The conditions with potential public health implications are easily
identified by visual assessment. Some condemnable conditions are
identified on livestock and birds ante-mortem by visual assessment and
not allowed to enter the slaughter department, including animals
arriving dead (accounts for over one-half of all condemnations), those
with central nervous system disorders, moribund animals, those with
tetanus, and those with fever (pyrexia). Metabolic conditions include
cachexia and uremia and are identified by visual assessment. Other
conditions are identifiable at post-mortem by visual assessment,
including icterus, eosinophilic myositis, tumors, and pigment
conditions.
Despite the fact that many condemnations are unrelated to public
health risks, today FSIS still fully staffs every meat and poultry
establishment slaughter line inspection station. Assigning top priority
to slaughter line inspection activities to detect quality as well as
defects of public health concern directly affects the Agency's ability
to staff other critical food safety inspection activities and may not
be the best use of inspection resources. For example, FSIS inspectors
in slaughter establishments are assigned the task of verifying
establishment production control systems for sanitary dressing of
slaughtered animals and operational sanitation of equipment and
facilities. If, however, slaughter line inspection positions become
vacant, inspectors are removed from these important verification duties
to fill the line positions. This means that important production
control systems, which prevent or eliminate hazards such as bacterial
pathogens, are only monitored by plant employees with little FSIS
inspection verification.
The current inspection system can also raise barriers to
establishment innovation through new technology and improved production
procedures. Establishments should have the flexibility to implement the
PR/HACCP final rule and to make decisions about how they may best
control food safety hazards and meet performance standards.

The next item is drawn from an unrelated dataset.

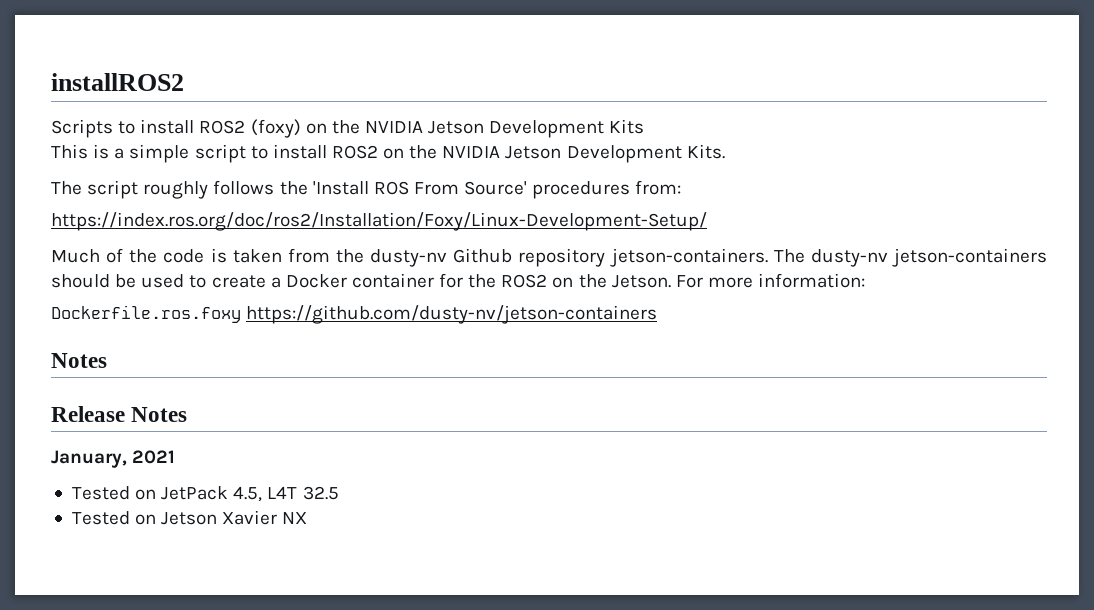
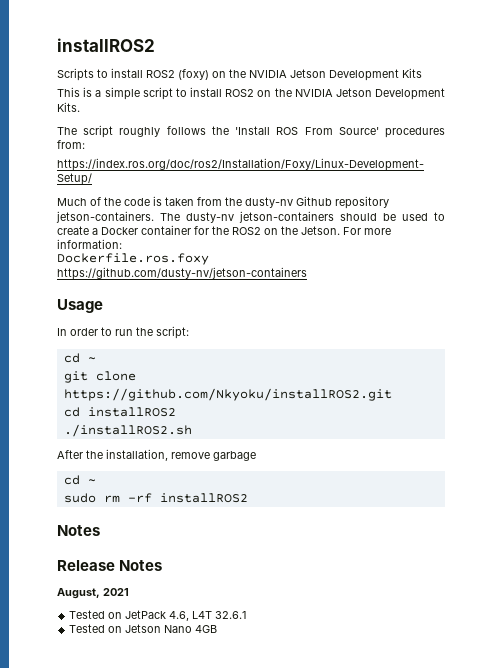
(658, 314) none -> [57,299,103,313] [57,326,189,339] [63,353,96,363] [63,371,136,383] [63,388,392,401] [63,407,176,417] [63,424,192,437] [57,449,256,461] [63,475,96,485] [63,493,248,503] // Usage // In order to run the script: // cd ~ // git clone https://github.com/Nkyoku/installROS2.git // cd installROS2 // ./installROS2.sh // After the installation, remove garbage // cd ~ // sudo rm -rf installROS2
[51,450,127,468] January, -> [57,588,100,599] August,
[233,486,339,502] 4.5, L4T 32.5 -> [169,611,247,621] 4.6, L4T 32.6.1
[222,510,308,525] Xavier NX -> [164,625,218,633] Nano 4GB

Establishments should have the latitude to develop new production
control methods to detect food safety and non-food safety related
defects in carcasses and parts. Current slaughter inspection methods,
particularly fixed inspector stations on establishment slaughter lines,
limits industry innovation.
External Support for Inspection Reform
Recent outbreaks of foodborne illness have focused attention on the
need for improving the current system. Studies conducted over the past
decade by the National Academy of Sciences (NAS), the General
Accounting Office, and by FSIS have established the need for
fundamental change in the meat and poultry inspection program. Two
elements have been commonly expressed: FSIS should revise and reform
inspection to (1) Improve food safety through a reduction in foodborne
illness caused by pathogenic bacteria on meat and poultry products and
(2) make better use of its resources. Bacteria, including Salmonella,
E. Coli 0157:H7, Campylobacter and Listeria Monocytogenes, are
significant food safety hazards associated with meat and poultry
products. The contamination of meat and/or poultry with these bacteria
is estimated to result annually in as many as 4,000 deaths and
5,000,000 illnesses.
The theme of NAS's recommendations is that FSIS should reduce its
reliance on organoleptic inspection and shift to prevention-oriented
inspection systems based on risk assessment. The 1985 NAS report, Meat
and Poultry Inspection: The Scientific Basis of the Nation's Program,
recommended that FSIS focus on pathogenic organisms and require that
all official establishments operate under a HACCP system for control of
pathogens and other safety hazards. This report strongly encouraged
``FSIS to move as vigorously as possible in the application of the
HACCP concept to each and every step in establishment operations, in
all types of enterprises involved in the production, processing, and
storage of meat and poultry products.''
Two later NAS studies reinforced this recommendation. The 1987 NAS
report Poultry Inspection: The Basis for a Risk Assessment Approach
concluded ``that the present system of inspection does very little to
protect the public against microbial hazards in young chickens.'' The
report continued to say that ``[Agency] resources are not always
allocated to the right points and the resources that are properly
directed are not achieving measurable results. Major changes are
required in the poultry inspection system if public health is to be
protected and if the investment of resources is to have maximum
effect.'' It recommended that FSIS adopt an inspection strategy ``that
is more likely to have a substantial impact on human diseases.'' The
1990 NAS report Cattle Inspection: Committee on Evaluation of USDA
Streamlined Inspection System for Cattle (SIS-C) added that although
``traditional meat inspection, relying on organoleptic examinations,
can ensure satisfactory meat product quality, it is not fully effective
in protecting the public against foodborne health hazards not
detectable with these techniques. The future will require new ways of
preventing public exposure to contaminants, scientifically valid and
believable methods of evaluating inspection technology, and
implementation of appropriate portions of HACCP programs.''
[[Page 31558]]
The General Accounting Office (GAO) has advocated similar
improvements for meat and poultry inspection in its reports. (Food
Safety: A Unified, Risk-Based Food Safety System Needed (1994); Meat
Safety: Inspection System's Ability to Detect Harmful Bacteria Remains
Limited (1994); Food Safety: Building a Scientific, Risk-Based Meat and
Poultry Inspection System (1993); Food Safety and Quality--Uniform,
Risk-Based Inspection System Needed to Ensure Safe Food Supply (1992).)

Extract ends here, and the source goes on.